STORED DATA:
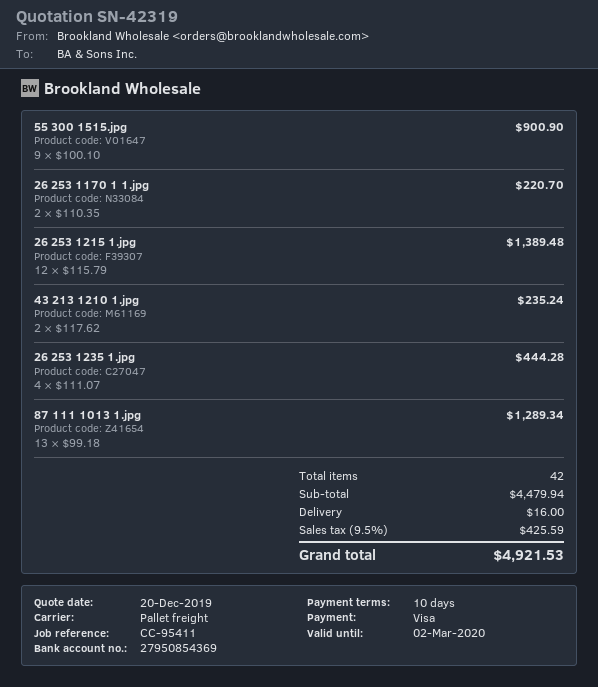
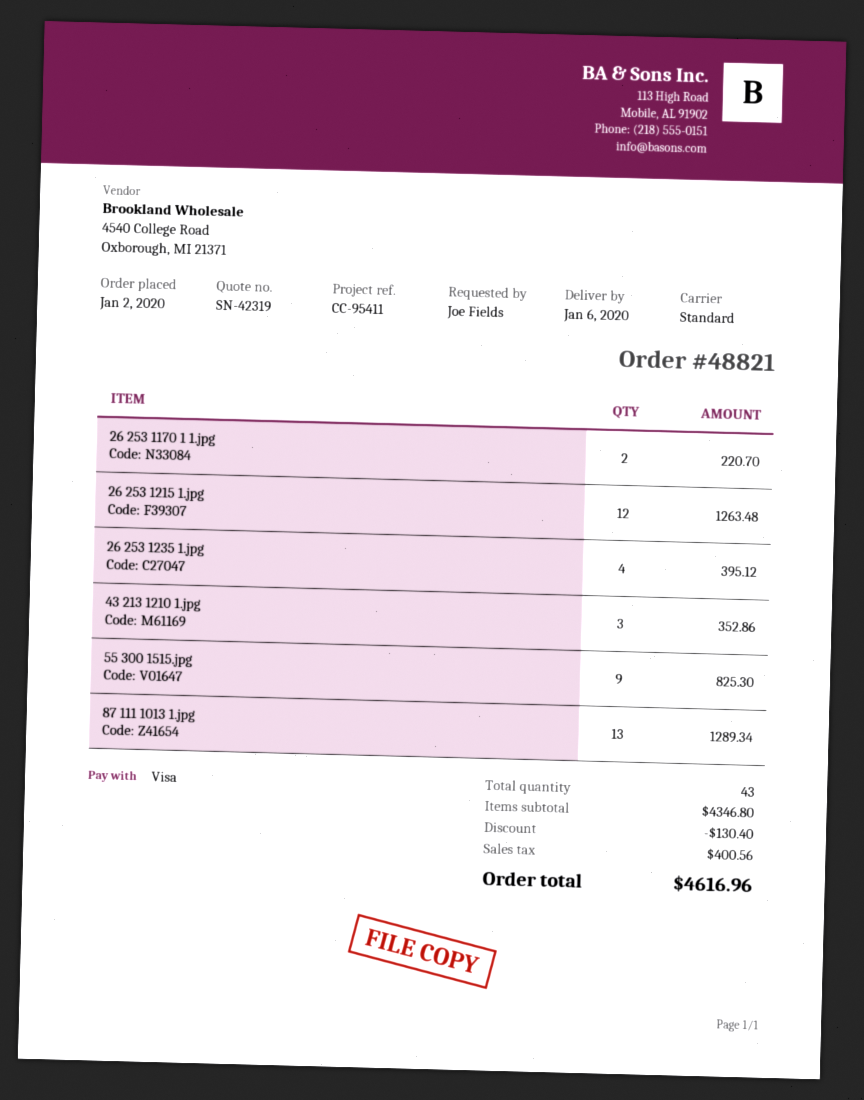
shipping method: pallet freight -> standard
55 300 1515.jpg: 9 for 900.90 -> 9 for 825.30
26 253 1215 1.jpg: 12 for 1389.48 -> 12 for 1263.48
43 213 1210 1.jpg: 2 for 235.24 -> 3 for 352.86
26 253 1235 1.jpg: 4 for 444.28 -> 4 for 395.12
total quantity: 42 -> 43
subtotal: 4479.94 -> 4346.80
discount: none -> 130.40
shipping: 16.00 -> none
tax: 425.59 -> 400.56
total: 4921.53 -> 4616.96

TASK TO COMPLETE: Copy each line above holding "none".

COMPLETED EXERCISE:
discount: none -> 130.40
shipping: 16.00 -> none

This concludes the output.